Activity
Find every line containing the word "background" in the records below; report only how many there are.

Dataset items

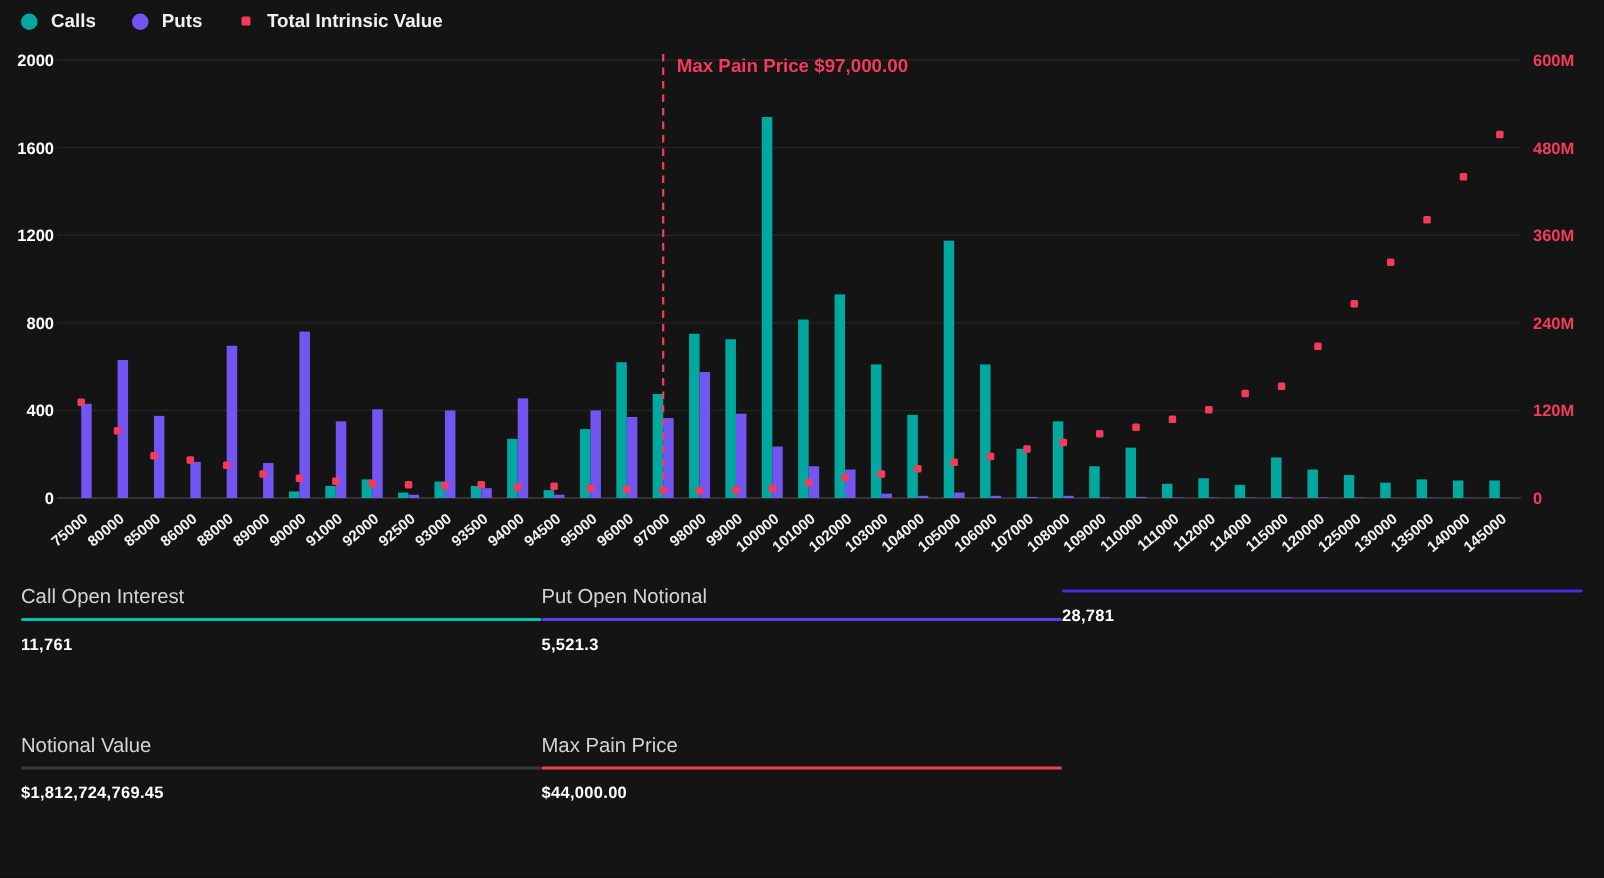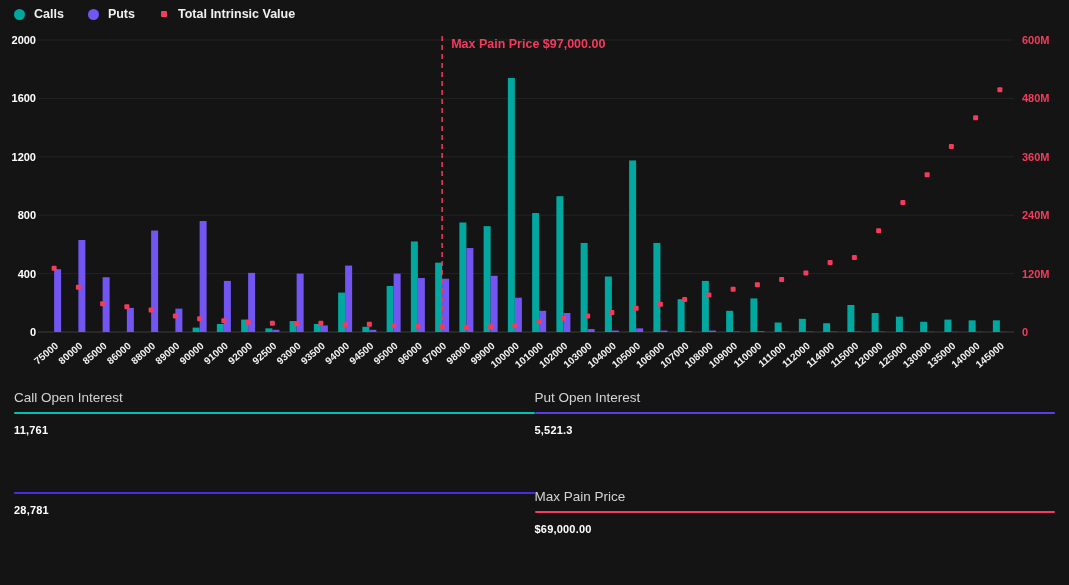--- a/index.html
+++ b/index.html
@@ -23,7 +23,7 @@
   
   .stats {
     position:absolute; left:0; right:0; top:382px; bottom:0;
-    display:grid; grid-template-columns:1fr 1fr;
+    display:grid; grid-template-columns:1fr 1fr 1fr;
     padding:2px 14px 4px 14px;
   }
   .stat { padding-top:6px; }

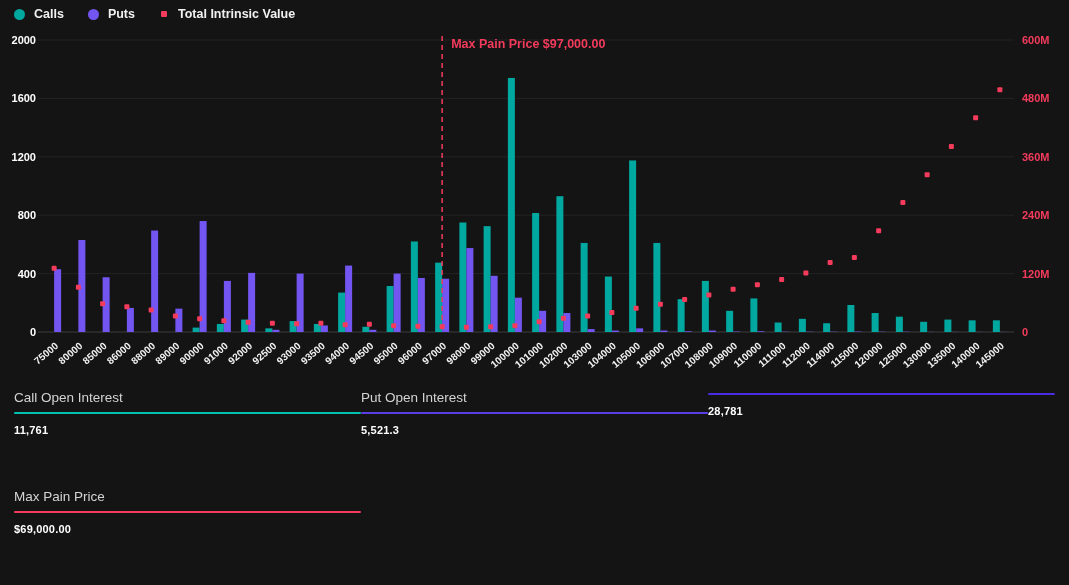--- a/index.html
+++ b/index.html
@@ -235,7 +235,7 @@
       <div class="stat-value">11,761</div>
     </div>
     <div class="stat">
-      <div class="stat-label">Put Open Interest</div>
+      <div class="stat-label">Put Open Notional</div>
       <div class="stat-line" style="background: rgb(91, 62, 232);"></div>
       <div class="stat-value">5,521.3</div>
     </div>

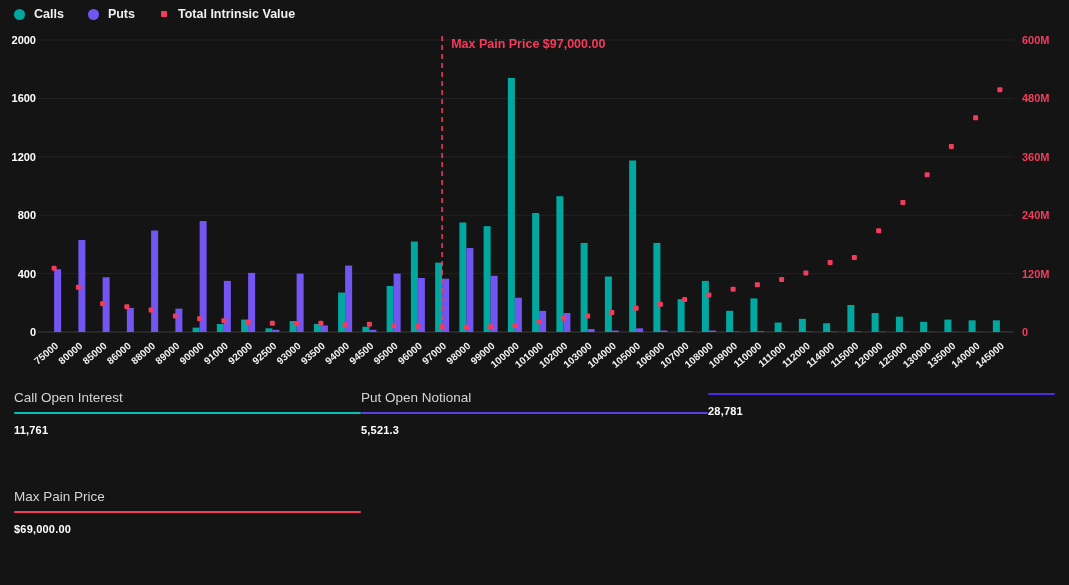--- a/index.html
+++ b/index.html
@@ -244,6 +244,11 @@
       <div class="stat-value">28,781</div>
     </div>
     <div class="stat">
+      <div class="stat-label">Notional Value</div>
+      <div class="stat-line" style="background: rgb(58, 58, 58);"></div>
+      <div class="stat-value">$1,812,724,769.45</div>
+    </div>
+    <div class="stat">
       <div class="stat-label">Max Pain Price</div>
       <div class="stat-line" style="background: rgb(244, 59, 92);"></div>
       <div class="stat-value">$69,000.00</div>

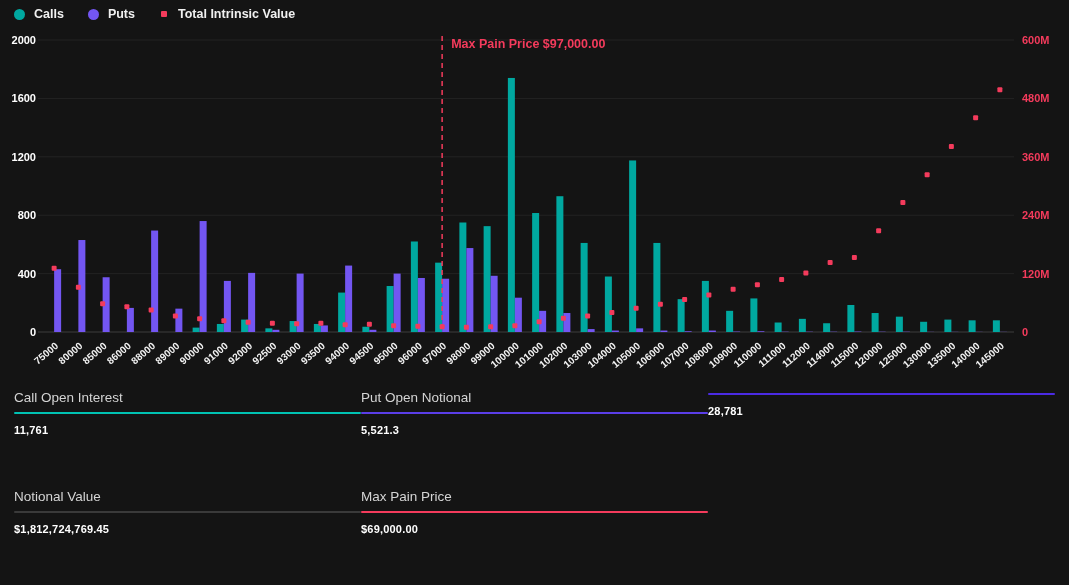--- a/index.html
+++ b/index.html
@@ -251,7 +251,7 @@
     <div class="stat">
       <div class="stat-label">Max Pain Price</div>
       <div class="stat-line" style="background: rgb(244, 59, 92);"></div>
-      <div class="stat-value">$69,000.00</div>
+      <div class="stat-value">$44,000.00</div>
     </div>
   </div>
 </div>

Exercise output
4